With a solid territorial and demographic base in the north and some parts of the east, their politics generally emphasized regional autonomy based on ethnic identity; later on this took a separatist or secessionist form. Their separatist claims were perceived as a threat both to the legitimacy of majority rule and the integrity of the polity.

In contrast, the Muslims generally chose to support the Sinhalese majority on some critical issues and were supported in turn by the Sinhalese on issues regarded by the Muslims as necessary for maintaining their culture and identity (on education, for instance). They were helped in this quite substantially by the volatility of the island's political system in which, from 1956 onwards, the ruling party was defeated on six consecutive occasions (including 1956). The result was that Muslims were offered opportunities for political bargaining which they used to the great advantage of their community.

There is also the crucially important fact that the island's Muslims never faced the prospect, much less threat, of assimilationist policies. All governments respected the ethnic identity of the Muslims and have, in fact, helped to protect and foster this.

Until the late 1980s, the Muslims had no 'ethnic' political parties of their own. Neither the All Sri Lanka Muslim League nor All Ceylon Moors Association became Muslim political parties in the years after independence; by contrast their contemporary, the Tamil Congress, continued as a Tamil political party and was indeed the principal Tamil political organization on the island until the mid-1950s.

Muslims sought and obtained membership and achieved positions of influence in all major national political parties, the UNP and SLFP in particular. They were not well represented in the governing bodies of Tamil political parties. The link with the UNP had given that party a majority of the Muslim vote at every election since 1947 till the presidential election of 1994. The UNP has always had more Muslim Members of Parliament than the SLFP till the parliamentary elections of that year. Within the party, Colombo-based Muslims have been, until very recently, the dominant element.
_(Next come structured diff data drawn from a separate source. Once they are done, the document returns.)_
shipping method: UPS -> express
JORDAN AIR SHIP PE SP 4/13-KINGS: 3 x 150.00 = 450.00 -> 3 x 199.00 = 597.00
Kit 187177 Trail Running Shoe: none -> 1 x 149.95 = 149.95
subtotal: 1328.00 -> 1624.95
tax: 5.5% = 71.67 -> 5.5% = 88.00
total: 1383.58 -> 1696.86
Since 1947, every Cabinet has had a Muslim in it; the UNP government of 1977-94 generally had three. The first Cabinet after independence had two Tamils; there was one between 1952 and 1956, but none at all from then until 1965. Thereafter every Cabinet has had a Tamil representative, generally a Sri Lankan Tamil; since 1977 there have been two or three (1978-89) one of whom has been the leader of the Indian Tamils. Even more remarkable is the ready acceptance of Muslims by Sinhalese voters in electorates where Muslims comprise less than a fifth and quite often less than a tenth or a twentieth of the total voting strength. Muslims are regarded as being so clearly integrated into the Sri Lankan political community that the Sinhalese will vote for them on party grounds against Sinhalese opponents. In contrast, not a Tamil candidate has won a seat in a predominantly Sinhalese area since independence, except for Indian Tamils who have won seats in the plantation districts or in the periphery of such districts.

As in the 1940s, rivalry between Tamils and Muslims in education has been an important feature of the island's ethnic disharmony: apart from the Muslims' anxiety to break away from Tamil tutelage in schools of the Tamil medium, they have successfully lobbied for more Muslim schools and more Muslim school teachers. Mahmud's tenure of office as Minister of Education was an important landmark in the gains Muslims achieved both in literacy and a notable improvement in educational standards at the secondary level.
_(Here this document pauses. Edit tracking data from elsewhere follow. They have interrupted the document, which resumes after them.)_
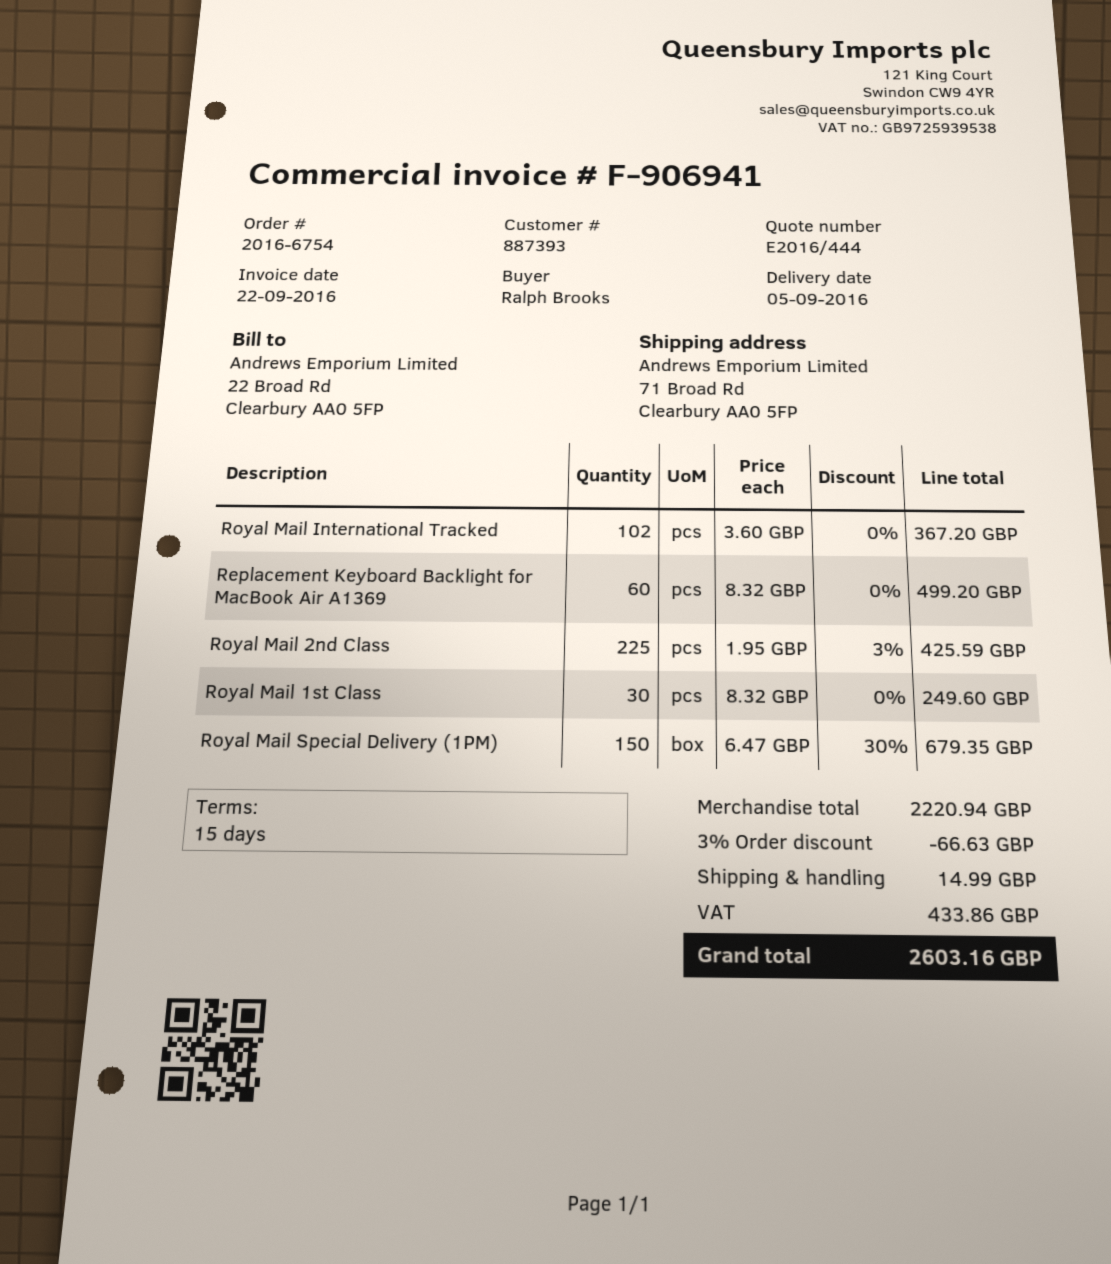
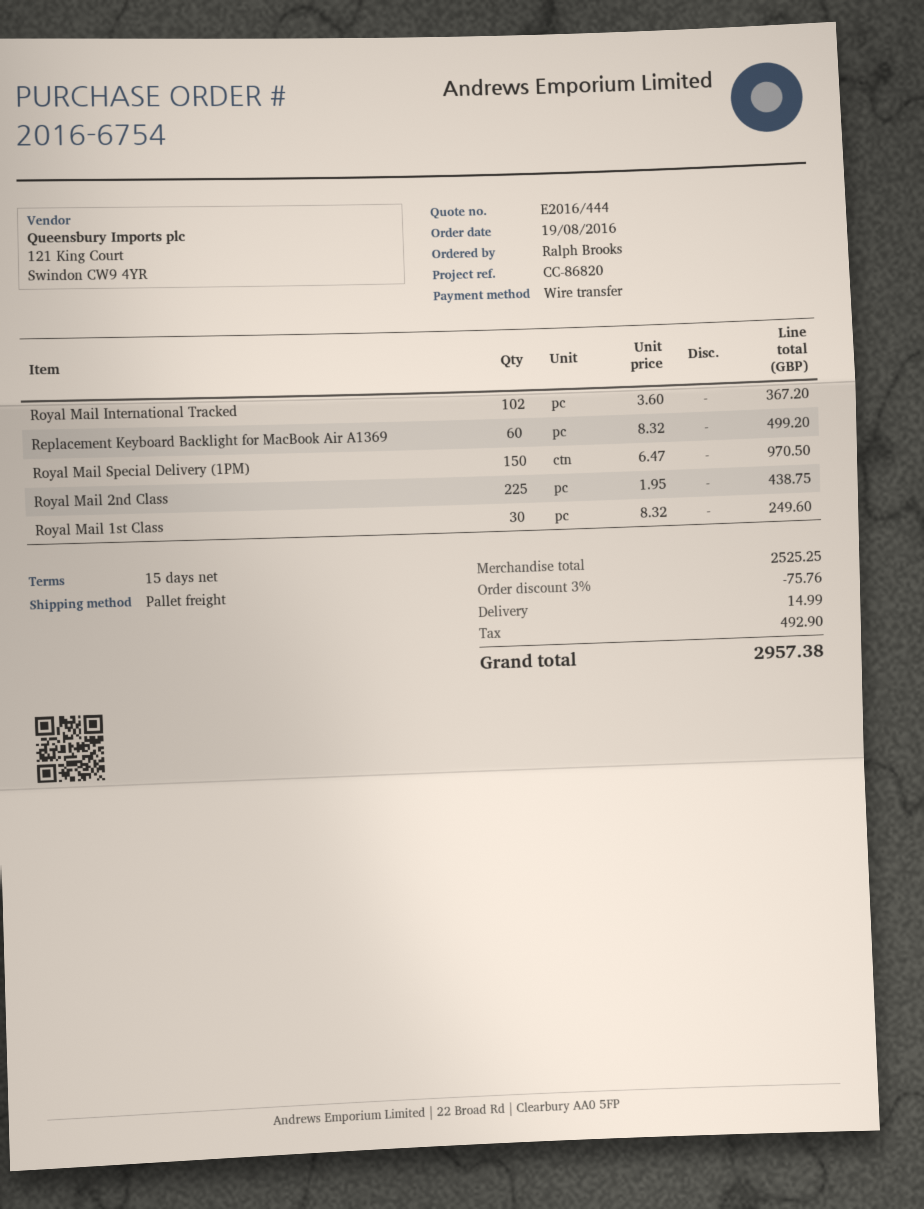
Royal Mail 2nd Class: 225 x 1.95 - 3% = 425.59 -> 225 x 1.95 = 438.75
Royal Mail Special Delivery (1PM): 150 x 6.47 - 30% = 679.35 -> 150 x 6.47 = 970.50
subtotal: 2220.94 -> 2525.25
discount: 3% = 66.63 -> 3% = 75.76
tax: 433.86 -> 492.90
total: 2603.16 -> 2957.38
Equally significant has been the divergence of views on devolution of power. Till the appearance of the Sri Lanka Muslim Congress in the late 1980s Muslims have been inveterate opponents of any attempt to tamper with Sri Lanka's existing unitary political structure. Two examples of this are: the opposition mounted by A.R.A. Razik, later Sir Razik Fareed, within the government parliamentary group to the District Councils scheme which Prime Minister Dudley Senanayake sought to introduce between 1966 and 1968. Similarly, two Muslim members of the Presidential Commission on District Development Councils wrote a lengthy note of dissent against the main recommendations of that commission in its report published in 1980.
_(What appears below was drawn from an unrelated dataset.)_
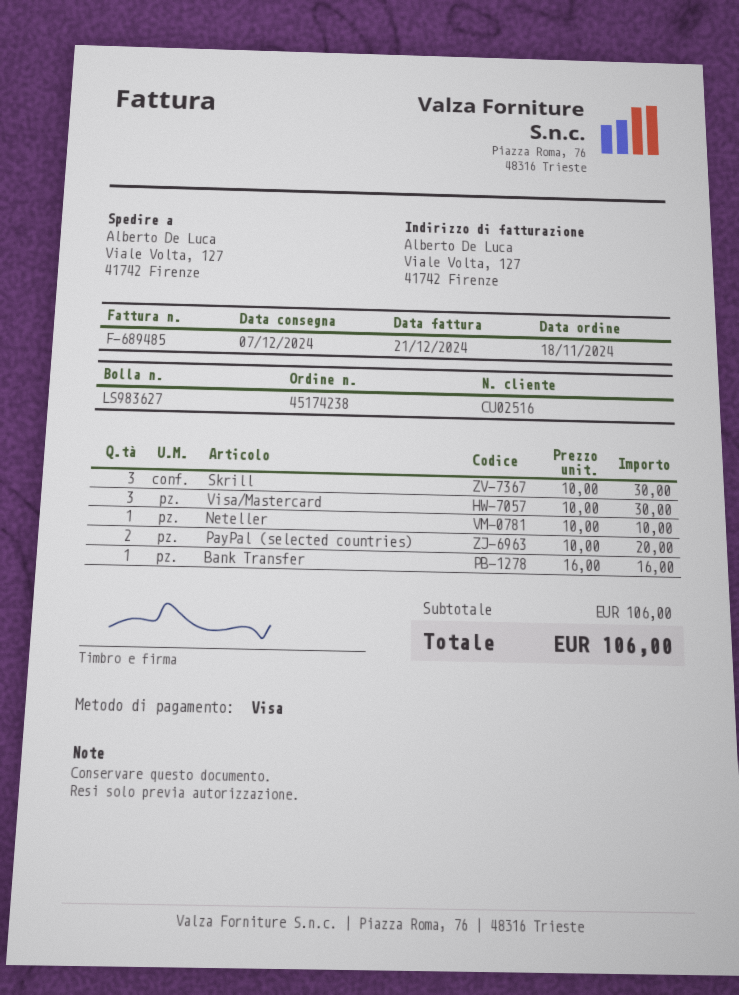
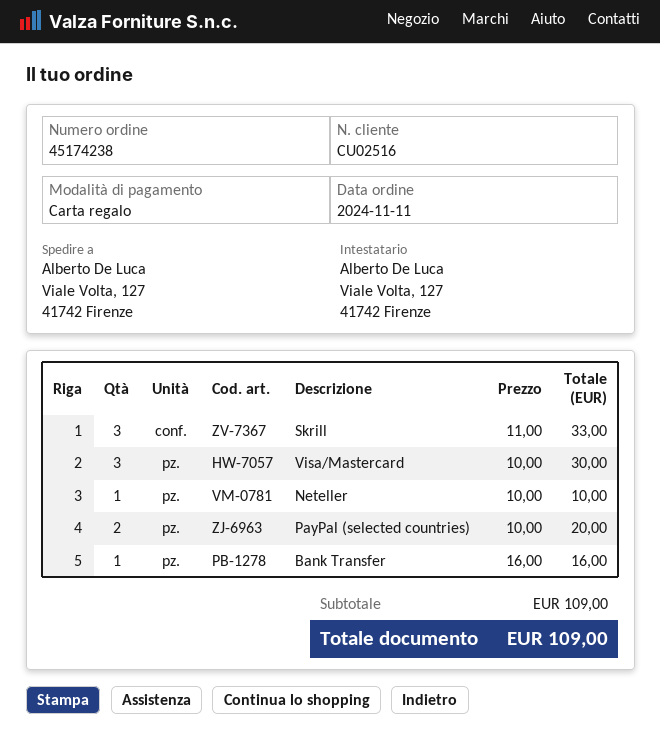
order date: 2024-11-18 -> 2024-11-11
payment method: Visa -> gift card
Skrill: 3 x 10.00 = 30.00 -> 3 x 11.00 = 33.00
subtotal: 106.00 -> 109.00
total: 106.00 -> 109.00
Neither the UNP nor the SLFP could take Muslim support for granted. While each has large reserves of Muslim support - the UNP's has traditionally been larger than the SLFP's - they were aware that Muslim voters could tilt the balance, in not less than 15 electorates in all parts of the country, in the days before the proportional representation system was introduced. Often they did precisely that.

Muslims have seldom hesitated to vote against a governing party if it appeared to them to be inconsiderate to or negligent of their interests.

Thus in 1964-5, the then SLFP-dominated government's failure to remedy the legal deficiencies which the Supreme Court pointed out concerning quazis courts was a significant enough factor in turning large numbers of Muslims against them in the general election that year. Then again, some of that support returned to the SLFP and its allies in 1970 as part of a national trend against the UNP, which was seen to have done more for Tamils than Muslims. They turned against the UNP once more in 1994 much more emphatically than in the past because of the perception that the party's leadership at that time was not as sensitive to the interests of the minorities as their predecessors had been.

Briefly, then, while Muslims have not been reluctant to consider themselves as a counterweight to Tamils in communal rivalries that have been so prominent in political developments in post-independence Sri Lanka, they have seldom hesitated to express their displeasure at signs of neglect of their interests, or hostility to them, by a government. And Sri Lanka's electoral system has provided them with all the opportunities they need to make this displeasure felt. Governments have changed with remarkable frequency in Sri Lanka, and the Muslim community, small though it is, has contributed mightily to these swings of the electoral pendulum.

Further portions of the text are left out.